In L2 regularization, an extra term often referred to as regularization term is added to the loss function of the network.

Consider the the following cross entropy loss function (without regularization):

$$loss= -\frac{1}{m} \sum\limits_{i = 1}^{m} (y^{(i)}\log\left(yhat^{(i)}\right) + (1-y^{(i)})\log\left(1-yhat^{(i)}\right)) $$

To apply L2 regularization to the loss function above we add the term given below to the loss function :

$$\frac{\lambda}{2m}\sum\limits_{w}w^{2} $$

where $\lambda$ is a hyperparameter of the model known as the regularization parameter. $\lambda$ is a hyper-parameter which means it is not learned during the training but is tuned by the user manually

After applying the regularization term to our original loss function : $$finalLoss= -\frac{1}{m} \sum\limits_{i = 1}^{m} (y^{(i)}\log\left(yhat^{(i)}\right) + (1-y^{(i)})\log\left(1-yhat^{(i)}\right)) + \frac{\lambda}{2m}\sum\limits_{w}w^{2}$$

or , $$ finalLoss = loss+ \frac{\lambda}{2m}\sum\limits_{w}w^{2}$$

or in simple code :

final_loss = loss_fn(y, y_hat) + lamdba * np.sum(np.pow(weights, 2)) / 2
final_loss = loss_fn(y, y_hat) + lamdba * l2_reg_term

Note: all code equations are written in python, numpy notation.

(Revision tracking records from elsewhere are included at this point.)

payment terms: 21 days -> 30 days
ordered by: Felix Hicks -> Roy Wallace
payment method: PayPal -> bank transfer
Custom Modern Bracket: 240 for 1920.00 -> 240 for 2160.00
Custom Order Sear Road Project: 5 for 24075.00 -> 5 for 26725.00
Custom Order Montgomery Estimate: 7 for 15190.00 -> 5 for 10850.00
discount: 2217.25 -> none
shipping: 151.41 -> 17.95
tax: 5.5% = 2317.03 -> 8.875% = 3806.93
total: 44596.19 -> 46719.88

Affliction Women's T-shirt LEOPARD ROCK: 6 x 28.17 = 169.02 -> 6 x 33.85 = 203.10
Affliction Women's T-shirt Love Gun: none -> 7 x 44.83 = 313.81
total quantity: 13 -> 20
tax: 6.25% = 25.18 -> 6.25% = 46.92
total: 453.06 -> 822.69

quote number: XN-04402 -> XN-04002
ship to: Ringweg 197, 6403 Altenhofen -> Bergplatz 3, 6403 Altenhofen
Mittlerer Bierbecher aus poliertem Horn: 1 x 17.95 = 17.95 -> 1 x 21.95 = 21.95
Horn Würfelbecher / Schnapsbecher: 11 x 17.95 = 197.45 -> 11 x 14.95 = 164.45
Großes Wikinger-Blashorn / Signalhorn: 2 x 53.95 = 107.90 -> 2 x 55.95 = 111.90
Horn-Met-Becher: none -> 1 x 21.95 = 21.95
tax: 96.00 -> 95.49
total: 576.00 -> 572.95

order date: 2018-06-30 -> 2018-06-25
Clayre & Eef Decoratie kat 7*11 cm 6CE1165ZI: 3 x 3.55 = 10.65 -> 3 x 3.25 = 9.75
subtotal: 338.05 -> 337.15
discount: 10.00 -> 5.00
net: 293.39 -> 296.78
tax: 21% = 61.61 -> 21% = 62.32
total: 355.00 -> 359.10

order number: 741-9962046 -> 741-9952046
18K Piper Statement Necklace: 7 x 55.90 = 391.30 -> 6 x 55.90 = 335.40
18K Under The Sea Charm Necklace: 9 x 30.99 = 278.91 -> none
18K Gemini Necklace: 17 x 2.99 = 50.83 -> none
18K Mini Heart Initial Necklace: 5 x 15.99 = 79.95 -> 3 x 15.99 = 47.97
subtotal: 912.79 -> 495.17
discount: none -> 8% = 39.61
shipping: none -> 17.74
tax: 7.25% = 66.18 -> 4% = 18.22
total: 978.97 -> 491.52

Cosequently the weight update step for vanilla SGD is going to look something like this:

w = w - learning_rate * grad_w - learning_rate * lamdba * grad(l2_reg_term, w)
w = w - learning_rate * grad_w - learning_rate * lamdba * w

Note: assume that grad_w is the gradients of the loss of the model wrt weights of the model.

Note: assume that grad(a,b) calculates the gradients of a wrt to b.

In major deep-learning libraires L2 regularization is implemented by by adding lamdba * w to the gradients, rather than actually changing the loss function.

# compute the gradients to update w
# grad_w is the gradients of loss wrt to w
gradients = grad_w + lamdba * w
# update step
w = w - learning_rate * gradients

Weight Decay :

In weight decay we do not modify the loss function, the loss function remains the instead instead we modfy the update step :

The loss remains the same :

final_loss = loss_fn(y, y_hat)

During the update parameters :

w = w - learing_rate * grad_w - learning_rate * lamdba * w

Tip: The major difference between L2 regularization & weight decay is while the former modifies the gradients to add lamdba * w , weight decay does not modify the gradients but instead it subtracts learning_rate * lamdba * w from the weights in the update step.

A weight decay update is going to look like this :

# compute the gradients to update w
# grad_w is the gradients of loss wrt to w
gradients = grad_w
# update step
w = w - learning_rate * gradients - learning_rate * lamdba * w

In this equation we see how we subtract a little portion of the weight at each step, hence the name decay.

Important: From the above equations weight decay and L2 regularization may seem the same and it is infact same for vanilla SGD , but as soon as we add momentum, or use a more sophisticated optimizer like Adam, L2 regularization and weight decay become different.

Weight Decay != L2 regularization

SGD with Momentum :

To prove this point let's first take a look at SGD with momentum

In SGD with momentum the gradients are not directly subtracted from the weights in the update step.

First, we calculate a moving average of the gradients .
and then , we subtract the moving average from the weights.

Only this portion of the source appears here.